You've decided it's time to add a dog to your life, and you want to adopt, knowing you're giving a  pooch a good home. Many agencies are ready to help put you together with your pawrfect furry bestie. But so many questions: how old should the pupper be, is choosing by instinct best, or should you look for a certain personality, age and size? It's a good idea to take some time to think about what you're looking for before you fall in love with the first pair of soulful eyes and wagging tail you see. Here are a few tips to help you make the right choice!

Is Everybody On Board?

Dogs are typically woofderful additions to a family, so it's sometimes hard to believe that not every member of the family will be thrilled to live with one. Partners, spouses, live-in elders, kids and other pets should be considered. A big part of a buy-in is working out who will be primarily responsible for Fido's care and upbringing, and who can help. Not everyone is good at setting limits or enjoying endless cuddling, so it’s impawtant to talk about it!

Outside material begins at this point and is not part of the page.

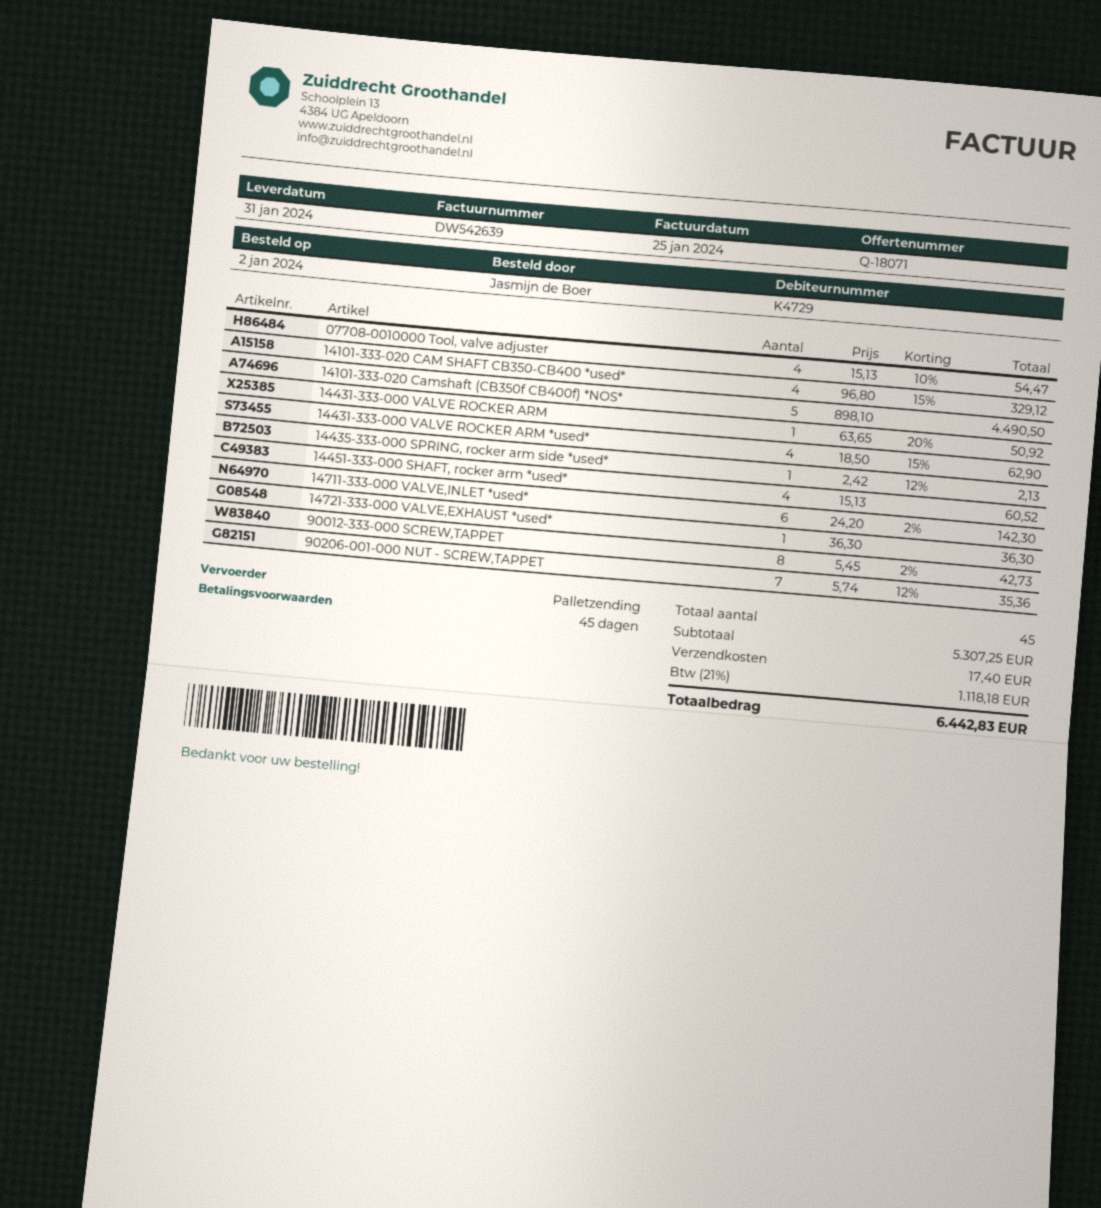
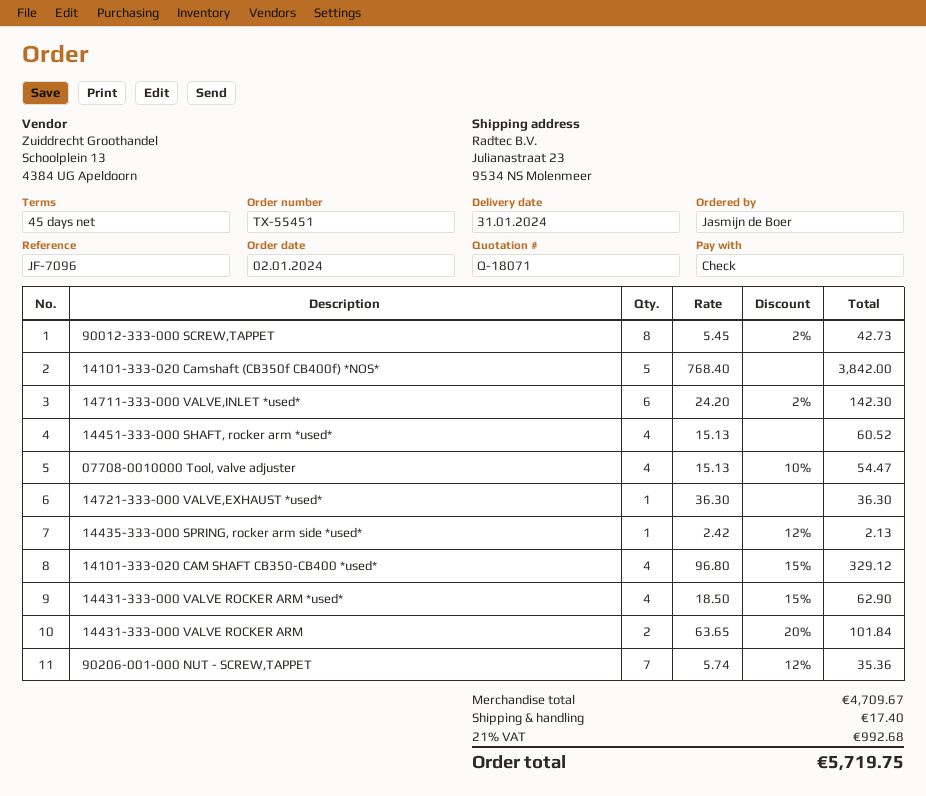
14101-333-020 Camshaft (CB350f CB400f) *NOS*: 5 x 898.10 = 4490.50 -> 5 x 768.40 = 3842.00
14431-333-000 VALVE ROCKER ARM: 1 x 63.65 - 20% = 50.92 -> 2 x 63.65 - 20% = 101.84
subtotal: 5307.25 -> 4709.67
tax: 21% = 1118.18 -> 21% = 992.68
total: 6442.83 -> 5719.75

Couch Potato or On the Go?

Your family's lifestyle and your future fur-baby’s activity level should be compatible! If you'd like a dog to run, hike and bike with you, and endlessly tossing a ball sounds like heaven, please don’t adopt a laid-back pug, bulldog or mastiff. They just aren’t suited to running and cavorting. On the other hand, if you like binge TV and long novels, they'd be pawrfect! Active outdoorsy folks will find terriers, labs and other working doggos a grrreat match!

Kids and Dogs

All children love dogs, and all dogs love kiddos, right? Not really. Adopting a dog doesn't mean an instant love affair. Some puppers are sensitive, even aggressive, to little ones. Others, like labs, love everyone! Doggy size and build matter, too. No delicate toy pups for families with toddlers or kids who don’t understand they can’t carry them around like their favorite stuffed rabbit! Sturdy and mellow are best pup matches for little humans!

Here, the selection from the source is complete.